3. Par un mémoire, enregistré le 12 février 2025, Mme A indique maintenir uniquement ses conclusions présentées au titre des frais liés au litige. Dès lors, elle doit être regardée comme s'étant désistée de ses conclusions principales tendant à l'annulation de la décision implicite du préfet du Nord rejetant sa demande tendant à la délivrance d'un titre de séjour. Le désistement de Mme A de ses conclusions principales ainsi que de celles aux fins d'injonction étant pur et simple, rien ne s'oppose à ce qu'il en soit donné acte.

4. Mme A a été admise au bénéfice de l'aide juridictionnelle totale.

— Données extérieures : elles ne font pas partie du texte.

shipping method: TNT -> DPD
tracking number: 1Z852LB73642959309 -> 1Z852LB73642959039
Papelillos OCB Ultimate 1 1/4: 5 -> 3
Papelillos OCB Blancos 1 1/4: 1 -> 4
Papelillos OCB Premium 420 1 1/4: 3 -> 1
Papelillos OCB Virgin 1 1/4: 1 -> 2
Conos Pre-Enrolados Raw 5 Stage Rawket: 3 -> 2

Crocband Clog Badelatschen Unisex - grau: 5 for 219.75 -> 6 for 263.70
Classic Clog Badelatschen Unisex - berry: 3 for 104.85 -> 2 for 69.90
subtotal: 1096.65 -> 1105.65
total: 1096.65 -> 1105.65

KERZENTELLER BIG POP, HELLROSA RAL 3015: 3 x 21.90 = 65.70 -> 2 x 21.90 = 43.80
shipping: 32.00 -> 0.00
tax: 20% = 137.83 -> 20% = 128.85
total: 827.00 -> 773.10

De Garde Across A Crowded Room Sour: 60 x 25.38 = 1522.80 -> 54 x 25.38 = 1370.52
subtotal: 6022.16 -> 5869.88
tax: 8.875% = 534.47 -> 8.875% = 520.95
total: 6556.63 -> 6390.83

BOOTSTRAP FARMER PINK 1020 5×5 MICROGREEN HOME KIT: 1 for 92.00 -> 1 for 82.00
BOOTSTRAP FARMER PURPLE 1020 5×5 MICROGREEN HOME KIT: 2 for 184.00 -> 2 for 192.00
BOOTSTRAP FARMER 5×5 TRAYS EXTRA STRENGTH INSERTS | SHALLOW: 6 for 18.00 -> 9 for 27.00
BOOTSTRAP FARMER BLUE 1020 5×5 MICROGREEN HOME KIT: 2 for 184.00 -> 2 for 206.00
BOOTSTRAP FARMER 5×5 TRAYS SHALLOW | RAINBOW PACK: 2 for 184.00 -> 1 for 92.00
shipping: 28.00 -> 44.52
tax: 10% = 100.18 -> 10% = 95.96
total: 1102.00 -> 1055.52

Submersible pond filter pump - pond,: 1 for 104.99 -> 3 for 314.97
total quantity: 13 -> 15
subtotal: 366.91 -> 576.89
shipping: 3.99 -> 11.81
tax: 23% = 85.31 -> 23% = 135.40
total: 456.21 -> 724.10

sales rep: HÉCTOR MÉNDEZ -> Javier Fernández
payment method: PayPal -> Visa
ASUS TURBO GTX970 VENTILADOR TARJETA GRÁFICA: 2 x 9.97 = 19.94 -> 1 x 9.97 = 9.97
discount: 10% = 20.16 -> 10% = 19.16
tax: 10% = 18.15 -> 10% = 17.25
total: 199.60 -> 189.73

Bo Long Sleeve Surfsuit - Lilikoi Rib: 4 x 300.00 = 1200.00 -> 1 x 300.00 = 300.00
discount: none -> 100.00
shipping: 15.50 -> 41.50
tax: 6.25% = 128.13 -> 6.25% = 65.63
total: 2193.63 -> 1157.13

Par suite, son avocate peut se prévaloir des dispositions des articles L. 761-1 du code de justice administrative et 37 de la loi du 10 juillet 1991. Il y a lieu, dans les circonstances de l'espèce, sous réserve que Me Lescene, conseil de la requérante, renonce à percevoir la somme correspondant à la part contributive de l'État, de mettre à la charge de l'Etat le versement à Me Lescene de la somme de 800 euros sur le fondement des dispositions précitées.

O R D O N N E :

Article 1er : Il n'y a pas lieu de statuer sur les conclusions à fin d'octroi de l'aide juridictionnelle à titre provisoire.

Article 2 : Il est donné acte du désistement des conclusions à fin d'annulation et d'injonction de la requête de Mme A.

Article 3 : L'Etat versera à Me Lescene, avocat de Mme A, une somme de 800 euros en application des dispositions du deuxième alinéa de l'article 37 de la loi du 10 juillet 1991, sous réserve que Me Lescene renonce à percevoir la somme correspondant à la part contributive de l'Etat.

Article 4 : Le surplus des conclusions de la requête est rejeté

Article 5 : La présente ordonnance sera notifiée à Mme A, à Me Lescene et au préfet du Nord.

Fait à Lille, le 7 avril 2025.

Le président de la 3ème chambre

Signé

B. Baillard

La République mande et ordonne au préfet du Nord en ce qui le concerne ou à tous commissaires de justice à ce requis en ce qui concerne les voies de droit commun contre les parties privées, de pourvoir à l'exécution de la présente décision.